Linha de Goba quadriplica volume de carga
A linha de Goba que no ano passado transportou cerca de 190 mil toneladas de carga proveniente de Eswathini (Ex Swazilândia) para o Porto de Maputo, deverá manusear cerca de 788 mil toneladas, até ao final do ano, quadruplicando deste modo o volume de carga manuseada em 2021.
Depois da supressão da fronteira ferroviária com a África do Sul, através do acordo alcançado entre a empresa CFM e a congénere sul africana Transnet Freight Rail, que permite a livre circulação de comboios de mercadorias na fronteira de Ressano Garcia, segue-se agora entendimento similar com a Eswhathini Railways, que permitira’, entre outros benefícios, duplicar o número de comboios diários de carvão, passando dos actuais 2 para 4 comboios.

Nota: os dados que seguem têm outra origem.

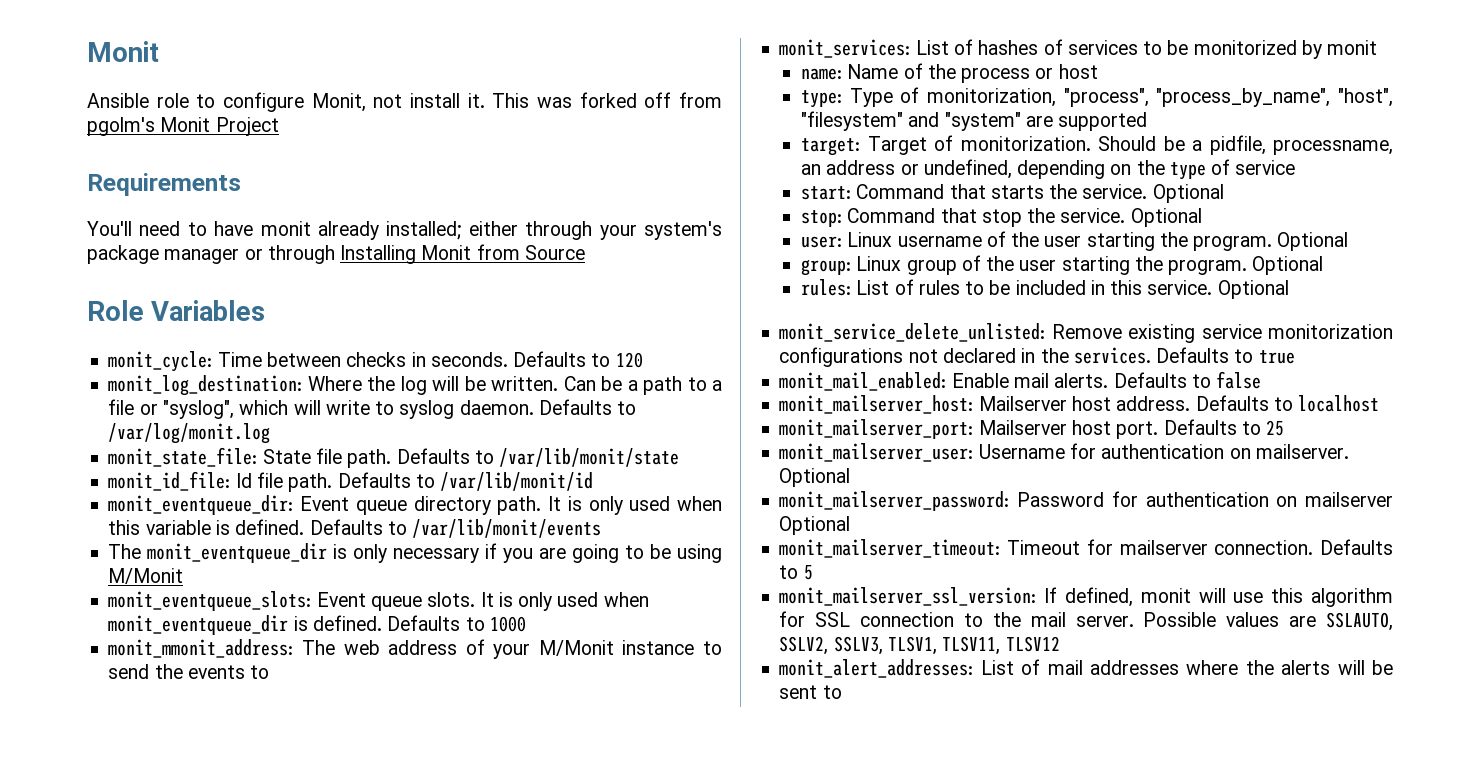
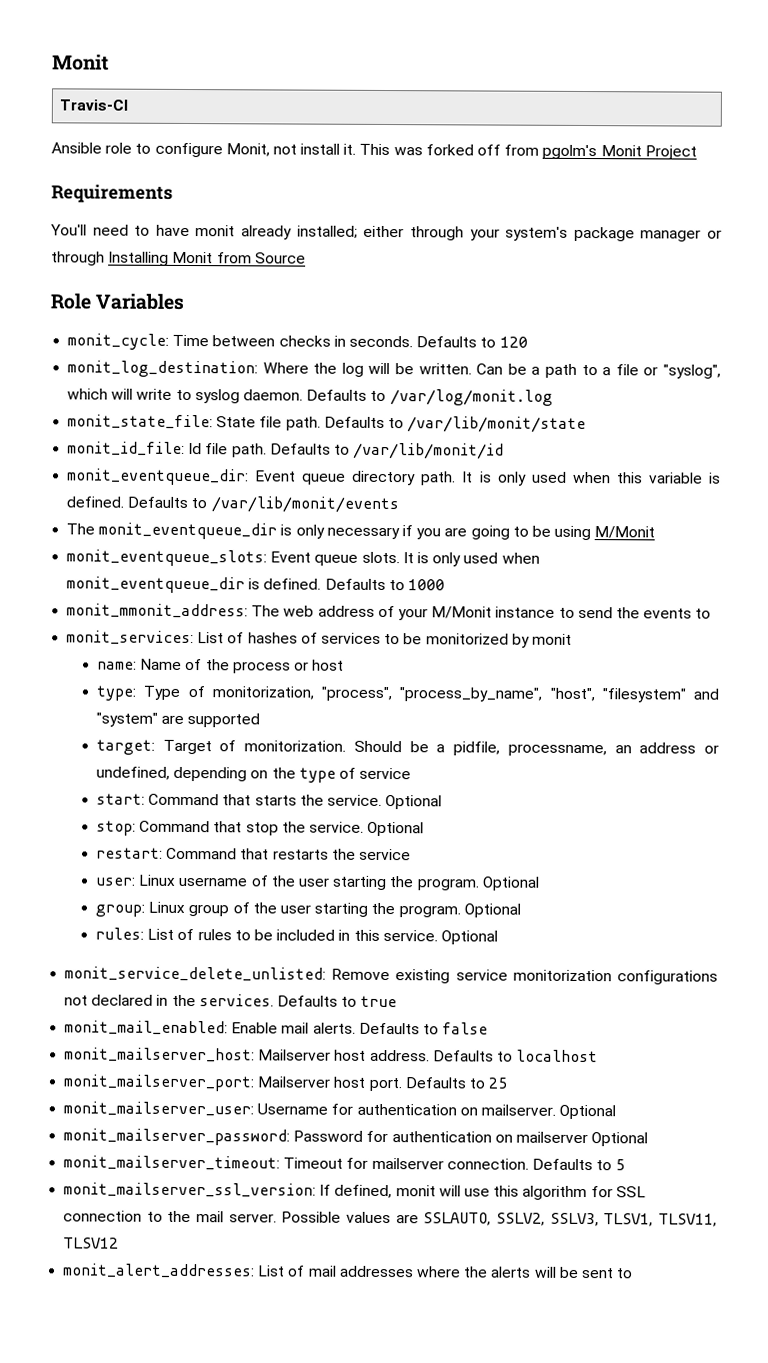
[87,41,159,62] Monit -> [52,54,109,71] [58,99,128,111] Monit // Travis-CI
(1202, 217) none -> [96,847,411,861] // restart: Command that restarts the service

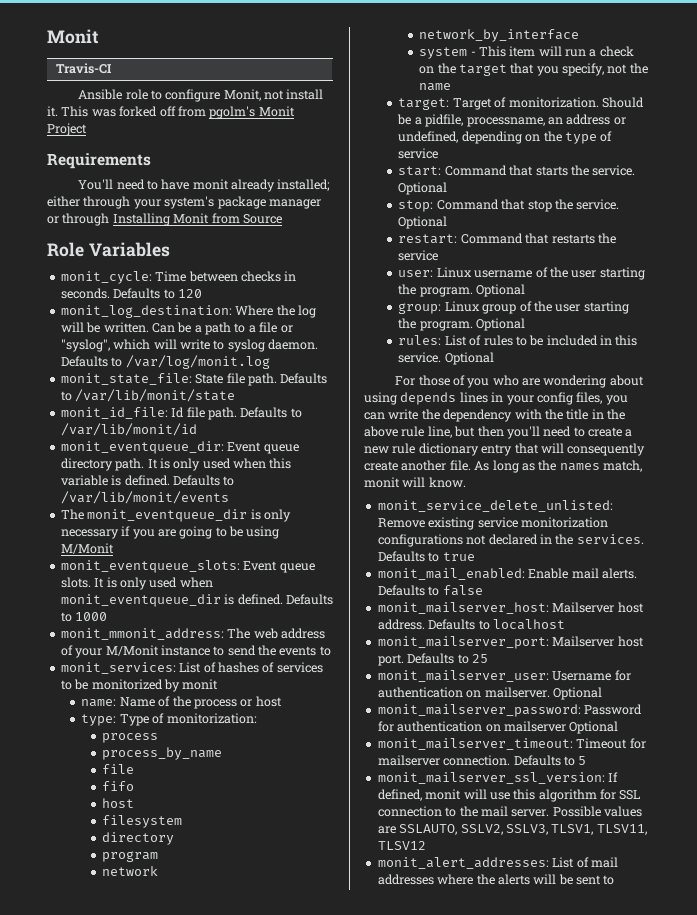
[211,686,719,703] [96,712,261,728] monitorization, "process", "process_by_name", "host", "filesystem" and "system" are supported -> [166,713,257,724] [102,733,159,743] [102,747,223,760] [102,764,135,774] [102,781,135,791] [102,798,135,808] [102,815,183,828] [102,832,175,845] [102,851,159,862] [102,866,159,876] [419,29,580,42] [419,46,634,59] [419,63,648,76] [419,83,452,91] monitorization: // process // process_by_name // file // fifo // host // filesystem // directory // program // network // network_by_interface // system - This item will run a check on the target that you specify, not the name
(498, 937) none -> [395,375,644,388] [364,392,628,405] [364,409,625,422] [364,426,633,439] [364,443,646,456] [364,460,642,473] [364,477,466,488] // For those of you who are wondering about using depends lines in your config files, you can write the dependency with the title in the above rule line, but then you'll need to create a new rule dictionary entry that will consequently create another file. As long as the names match, monit will know.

O volume de carvão transportado também vai aumentar na mesma proporção, passando das actuais 3600 toneladas para 7200 toneladas por dia.
Estes desenvolvimentos tornam-se possíveis após o entendimento entre as duas empresas que abre linhas para a livre circulação de combóis de mercadorias entre os Dois Países.
Fonte do Ministério dos Transportes e Comunicações, assegura que fruto da implementação do acordo com o Reino da Swazilândia e demais medidas que as duas administrações ferroviárias têm vindo a implementar, a linha férrea de Goba que no ano passado transportou cerca de 190 mil toneladas de carga proveniente de Eswatini para o Porto de Maputo, deverá manusear cerca de 788 mil toneladas, até ao final do ano, quadruplicando deste modo o volume de carga manuseada em 2021.
O Ministro dos Transportes e Comunicações, Mateus Magala, discreve o evento como algo que proporcionrá impactos positivos limitarão às operações ferroviárias. “A par da eficiência das operações ferroviárias, estão os proveitos positivos de todos os outros integrantes da cadeia logística do transporte ferroviário neste Corredor”, disse Mateu Magala
Por exemplo, o Porto de Maputo que no ano passado registou o recorde de sempre de mais de 22 milhões de toneladas manuseadas, está agora em posição de continuar a crescer e aumentar os volumes manuseados que receberá das linhas férreas alimentadoras, disse a nossa fonte.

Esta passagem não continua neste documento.